Top investors prove their worth in a crisis. When valuations always go up, capital is a commodity and founders just pick the highest bidder. Now, the value of experienced, honorable investors — who guide their founders through bad times as well as good — is clear. In an environment where fear abounds, the best founders are looking for more than just money from their backers; they want expertise.
VC is a game of skill: there’s always been a wide gulf between top investors and the rest (this effect is even more pronounced at small-medium funds).

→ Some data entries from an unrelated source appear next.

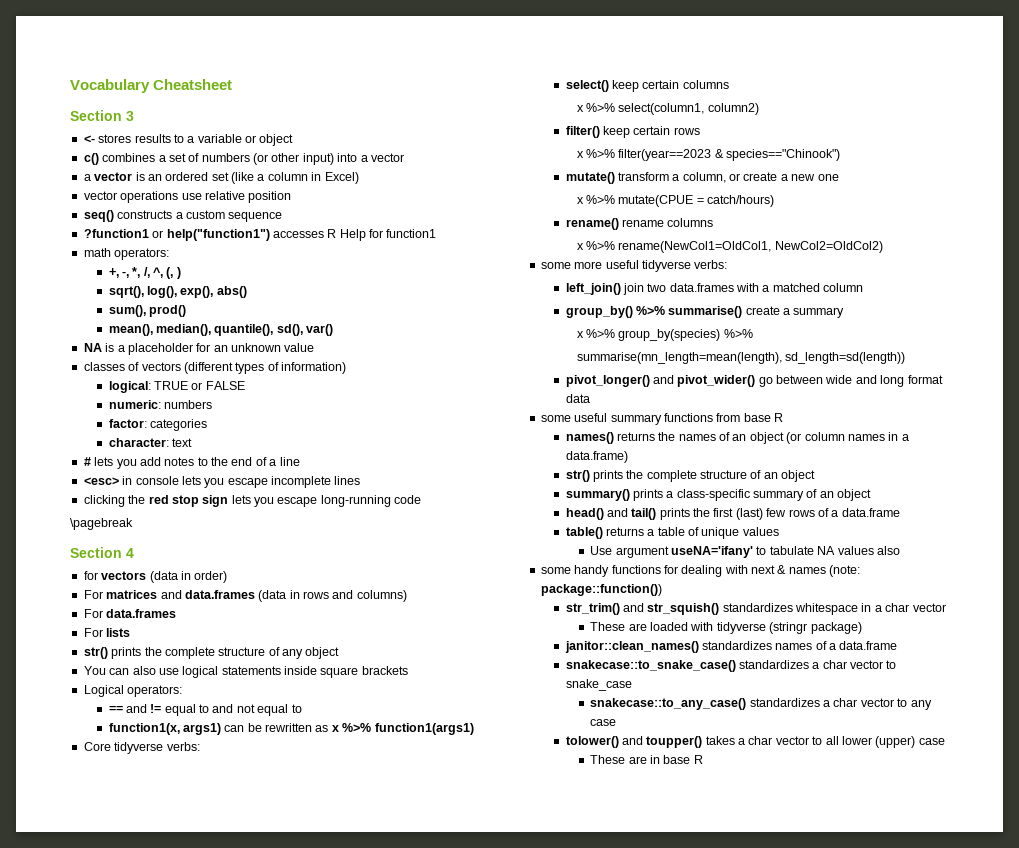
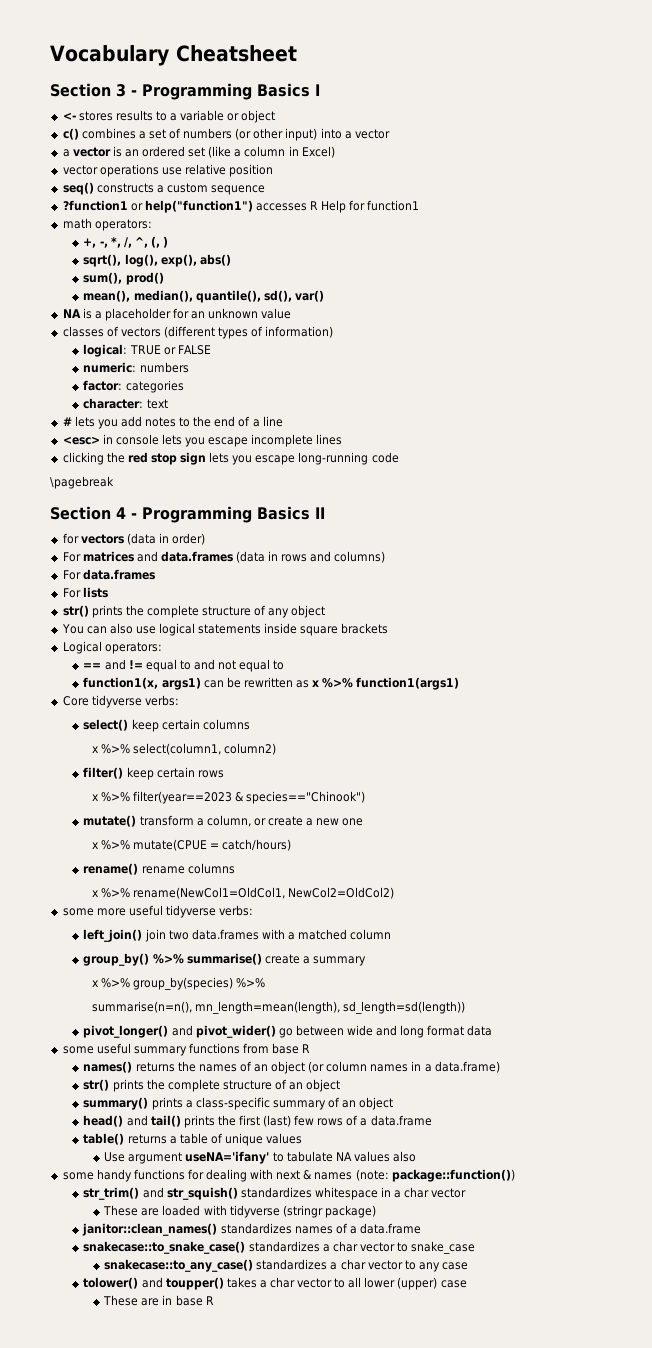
- Section 3
+ Section 3 - Programming Basics I
- Section 4
+ Section 4 - Programming Basics II
- summarise(mn_length=mean(length), sd_length=sd(length))
+ summarise(n=n(), mn_length=mean(length), sd_length=sd(length))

For smart investors who can identify how value is created, find contrarian bargains, and support their founders wisely and honorably, everything’s on sale today: it’s a fantastic time to invest.

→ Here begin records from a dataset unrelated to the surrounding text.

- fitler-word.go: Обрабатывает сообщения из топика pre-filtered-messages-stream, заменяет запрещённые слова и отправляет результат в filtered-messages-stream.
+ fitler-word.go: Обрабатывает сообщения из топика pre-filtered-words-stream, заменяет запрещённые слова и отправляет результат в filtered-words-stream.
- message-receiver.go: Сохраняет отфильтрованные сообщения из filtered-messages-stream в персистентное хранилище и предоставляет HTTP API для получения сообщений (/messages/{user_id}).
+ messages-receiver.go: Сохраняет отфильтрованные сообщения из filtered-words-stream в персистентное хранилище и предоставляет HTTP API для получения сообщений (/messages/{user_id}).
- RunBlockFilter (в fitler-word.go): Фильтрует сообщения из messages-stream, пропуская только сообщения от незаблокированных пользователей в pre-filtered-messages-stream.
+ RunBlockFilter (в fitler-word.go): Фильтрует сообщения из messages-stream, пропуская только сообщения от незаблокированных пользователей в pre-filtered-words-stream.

A Great Time to Build Businesses
In addition to driving up the basic cost of VC — the cost of equity — market euphoria also clogged up a few channels that matter to startups. Cleaning those out makes today a better time to build businesses.
Talent is more accessible. Today, due to a number of factors, partnering with top talent isn’t as expensive. Overfunded companies in the past decade that arbitrarily bid up the value of engineers are today laying them off, or slowing hiring. The equity incentives at those businesses are also coming down, which makes early-stage work more attractive to the best engineers.
Less money will be wasted on zero-sum spend. When venture dollars are in oversupply, advertising channels become filled with noise, and it’s very expensive to be heard and seen. Normal advertising levels create a healthier environment, where businesses and investors don’t have to burn through their capital in an ad market crowded with high-budget competitors.
High-end VC remains one of the best asset classes there is. It’s a long-term investment based on the most solid thesis of the 21st century: that given time, the most talented people in the world can build better processes, technologies, and cultures that transform the biggest industries and life as we know it.
Especially at the early stage, and especially at top funds that are staying disciplined with the amount they raise and the size of the team they hire, VC is an important asset for large investors. Moreover, VC as an asset class has been unique in its level of autocorrelation (the correlation between fund returns of different vintages) and return dispersion (the difference in returns between a top and a median fund). Unlike many other asset classes, top funds tend to stay at the top — by a large margin.
If you believe that a given VC fund has (a) real expertise in technology and entrepreneurship, (b) the reputation and network to attract top founders, and (c) the proven skills and experience making great deals, then investing in them is a uniquely valuable proposition — making VC a top global asset class for the future.